Je suis sorti le soir dans un des bordels de Schöneberg où pour la fête nationale l’établissement souhaitait la bienvenue aux Ossis géographiques de la ville avec un shot de schnapps. Sur une table dressée en plein milieu s’empilaient des kilos de bananes et des liasses de fausse monnaie estampillée DDR en souvenir de ce grand moment d’infantilisation orientalisante que fut l’arrivée des premiers Allemands de l’Est à travers les failles du Mur tout juste tombé, à la découverte ébahie de cette moitié irradiante si longtemps fantasmée. L’euphorie fut de courte durée, on le sait, et il n’est pas excessif de parler de véritable colonisation de cette petite création asilaire un peu crasseuse par son double prédateur et rutilant. Mais ça, c’est une autre affaire et ce soir l’humeur est moyenne autour du bar, l’action en backroom carrément tiède, et engoncés dans leurs carapaces de cuir grinçant les clones font les cent pas dans les travées, hiératiques et pleins de morgue comme les rois du monde qu’ils sont [2]. L’un d’eux, un grand barbu en cop à cravache n’arrête pas d’empuantir de son cigare mastoc le coin détente dominé d’une impressionnante effigie à la Tom of Finland trônant en Pantokratôr. Ça m’énerve et je reflue vers les chiottes où peinant à me hisser sur la pointe des pieds je confonds les lavabos avec les urinoirs, avant d’être invité à branler un kebla qui se tient là depuis une heure le froc autour des chevilles. Il y a aussi çà et là quelques têtes connues, témoins de l'époque faste où j'avais quand même un peu plus la gnaque: avec O., longtemps notre seul pourvoyeur en images fantastiques, nous évoquons avec affection nos projets filmiques passés, surtout celui où, la mâchoire meurtrie d'infliger tant de pipes sans âme, j'avais pris les choses en main en me faisant piétiner par mes deux partenaires tétanisés - coup de maître qui apparemment n'a depuis cessé de faire un carton sur le Net. Puis j'y croise un peu plus tard R., hybride skin-prole qui n’a rien perdu de son allure et que j’avais pris l’habitude de voir certaines nuits hurler comme un dément sous l’emprise des drogues. Ce soir il me paraîtrait presque serein, tourne en permanence à la recherche de son esclave à plein temps et suggère même que nous prenions le petit déjeuner ensemble. Mais à la sortie du club seul un plafond bas d’un gris laiteux régnait sur les rues vides.

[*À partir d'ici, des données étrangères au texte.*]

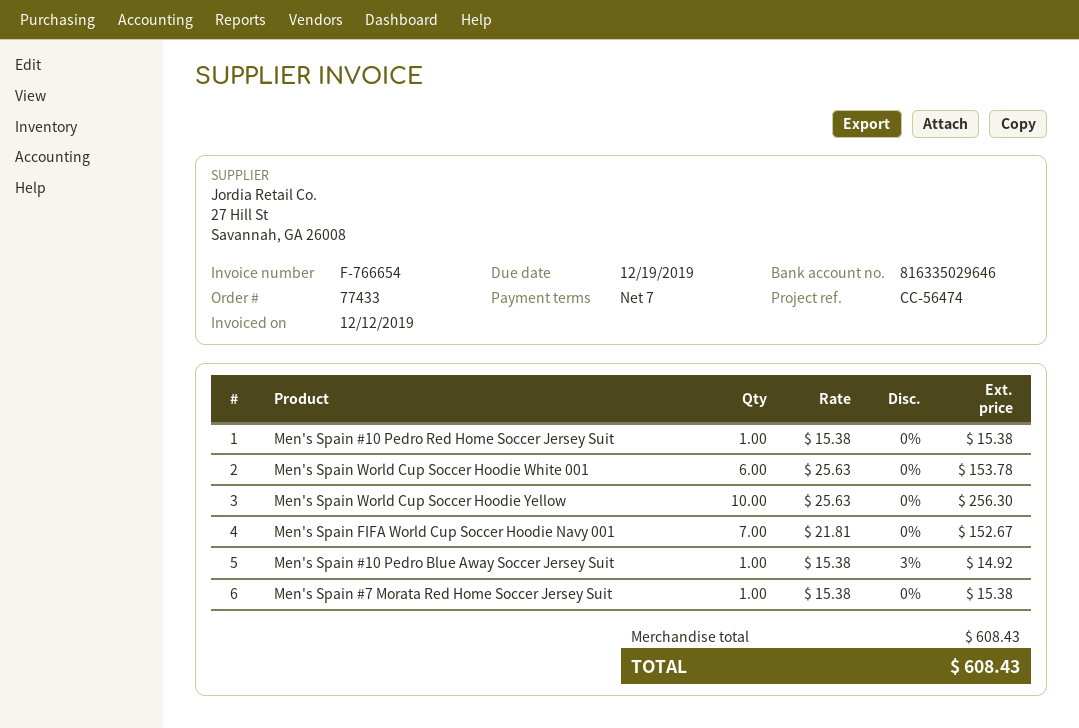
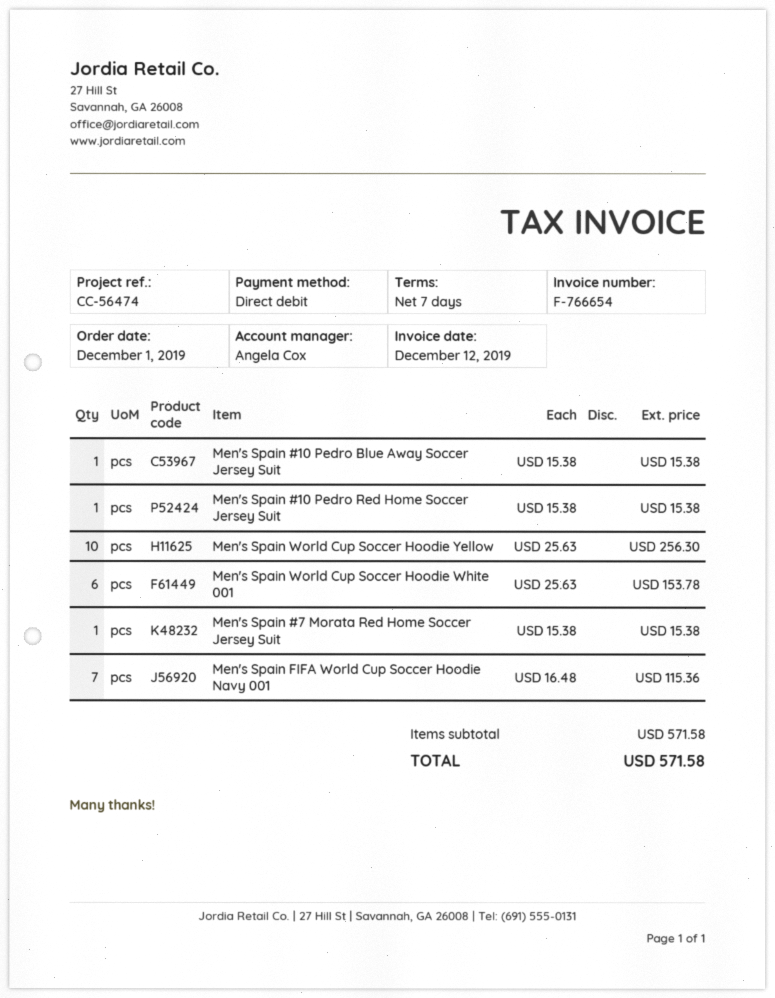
Men's Spain FIFA World Cup Soccer Hoodie Navy 001: 7 x 21.81 = 152.67 -> 7 x 16.48 = 115.36
Men's Spain #10 Pedro Blue Away Soccer Jersey Suit: 1 x 15.38 - 3% = 14.92 -> 1 x 15.38 = 15.38
subtotal: 608.43 -> 571.58
total: 608.43 -> 571.58

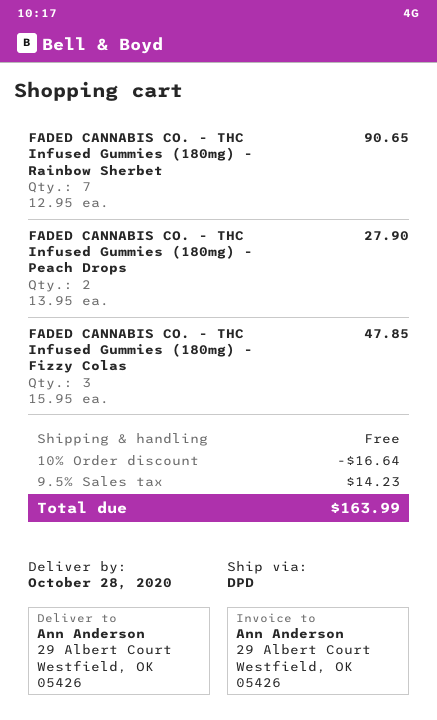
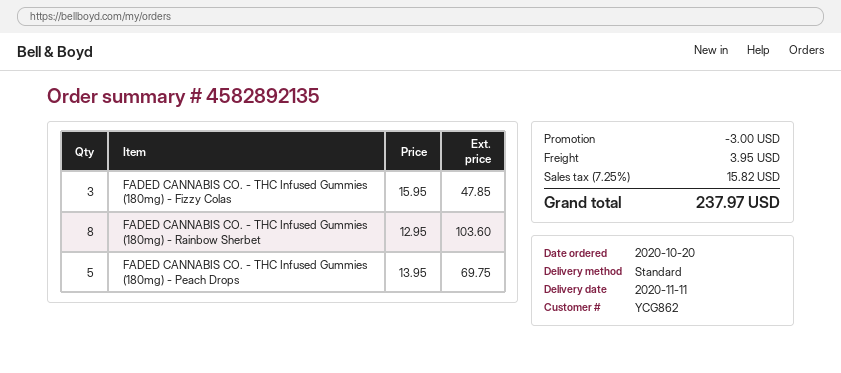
delivery date: 2020-10-28 -> 2020-11-11
shipping method: DPD -> standard
FADED CANNABIS CO. - THC Infused Gummies (180mg) - Rainbow Sherbet: 7 x 12.95 = 90.65 -> 8 x 12.95 = 103.60
FADED CANNABIS CO. - THC Infused Gummies (180mg) - Peach Drops: 2 x 13.95 = 27.90 -> 5 x 13.95 = 69.75
discount: 16.64 -> 3.00
shipping: 0.00 -> 3.95
tax: 9.5% = 14.23 -> 7.25% = 15.82
total: 163.99 -> 237.97

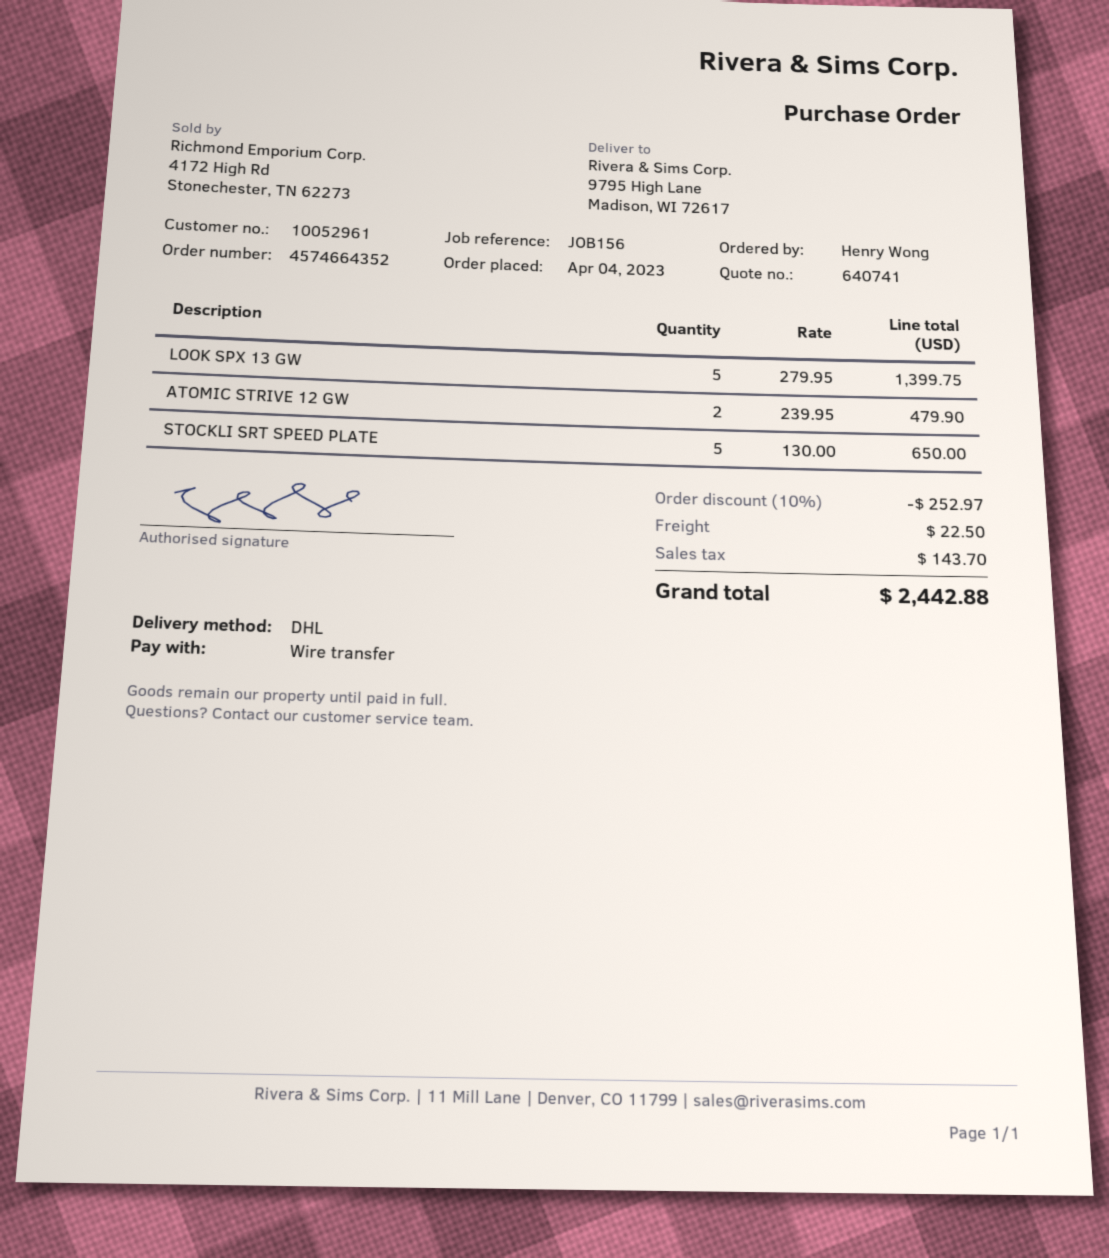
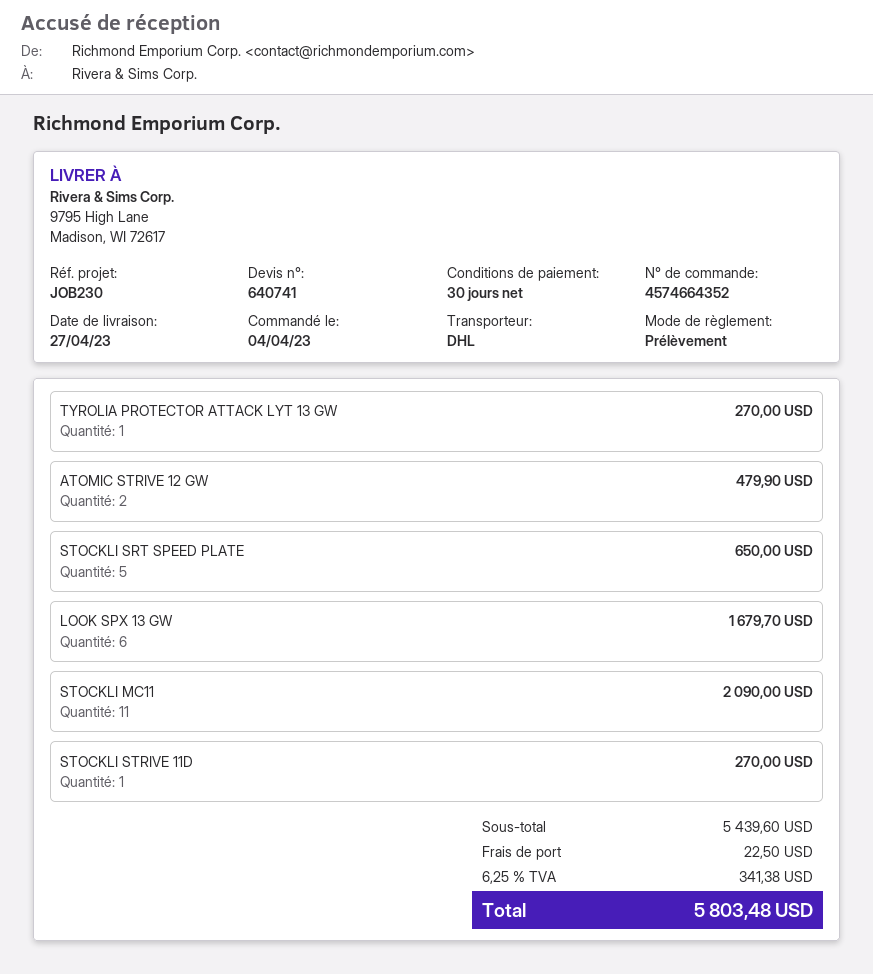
reference: JOB156 -> JOB230
payment method: bank transfer -> direct debit
LOOK SPX 13 GW: 5 for 1399.75 -> 6 for 1679.70
TYROLIA PROTECTOR ATTACK LYT 13 GW: none -> 1 for 270.00
STOCKLI MC11: none -> 11 for 2090.00
STOCKLI STRIVE 11D: none -> 1 for 270.00
discount: 10% = 252.97 -> none
tax: 143.70 -> 341.38
total: 2442.88 -> 5803.48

Le lendemain Berlin était immobile sous un soleil étincelant et dans ma torpeur j’essayais de rassembler un peu de mes forces en vue du plan cul qui m’avais été promis pour le soir même. Je n’avais rien d’un peu rock ‘n’ roll pour me remettre d’aplomb et dérivais par intermittences dans un état comateux déconnecté de toute notion de temps. Le rencard avait rapidement été réglé en deux ou trois messages et, conscient de ce que les incarnations électroniques peuvent avoir de tyrannique face aux faiblesses d’un corps incarné et faillible, je ne pouvais m’empêcher d’être un peu nerveux dans l’anticipation de la rencontre - simple séance décrassage de bottes ou non. Je ne savais en fait rien de celui qui se désignait sous le pseudo de Dicktator, ses phrases broyées truffées de fautes ne dévoilant rien d’une personnalité à laquelle je devinais pourtant un côté débonnaire à en juger par la pléthore de photos de lui environné d’amis souriants, ici Folsom, là une remise de trophée à la dernière cérémonie Mr. Leather, notre équivalent de Miss Univers. Il avait suggéré un hôtel à Wedding, ce qui ajoutait une certaine dose d’anxiété à l’excitation d’un bon trip crade. Car depuis un plan foireux en Saxe-Anhalt à l’issue duquel on m’avait poliment remis dans mon train, je ne m’éloigne quasiment plus d’une poignée de quartiers jugés safe, et Wedding, auquel j’ai toujours trouvé une fadeur impersonnelle du Berlin-Ouest utilitaire du miracle économique, n’en fait, à tort ou à raison, pas partie. J’imaginais un hôtel d’arrière-cour, les néons blancs perçant à peine l’obscurité, un décor nauséeux de moquettes usées, de verre fumé et de chambres carrelées dans les odeurs de pieds et de détergent... En fin d’après-midi un message est tombé pour mettre fin à mes rêveries exotiques et me dire que ça ne se ferait finalement pas, sans plus de précisions. Un petit crépitement électronique de quelques signes ponctués d’emoticons neuneus, quelque chose d’infiniment inconséquent dans sa légèreté, indolore dans son absence d’implications, qui ne laissa rien dans son sillage et à la faveur duquel Dicktator retourna à sa nuit, aussi épaisse et insondable que les rues de Wedding dans leur éclairage javélisé, droites et tranchantes, sans affect ni douceur. C'est-à-dire rien, dans les configurations présentes du désir, qui ne nous soit à ce point étranger.

 

[1] "Par la maîtrise intellectuelle des critères de différenciation, les nouvelles couches moyennes veulent s'assurer qu'elles échapperont à la déchéance suprême : la 'massification' et la 'banalisation'. Crainte qui ne fait que refléter, en la sublimant dans l'esthétisme, la hantise de toute petite bourgeoisie : la prolétarisation." Jean-Pierre Garnier, 'La nouvelle Beaubourgeoisie', in Une Violence éminemment contemporaine. Essais sur la Ville, la petite Bourgeoisie intellectuelle & l'Effacement des Classes populaires (Marseille: Agone, 2010), 77. Garnier se réfère dans ce passage à l''habitus de classe' analysé par Bourdieu dans: La Distinction. Critique sociale du Jugement (Paris: Minuit, 1979).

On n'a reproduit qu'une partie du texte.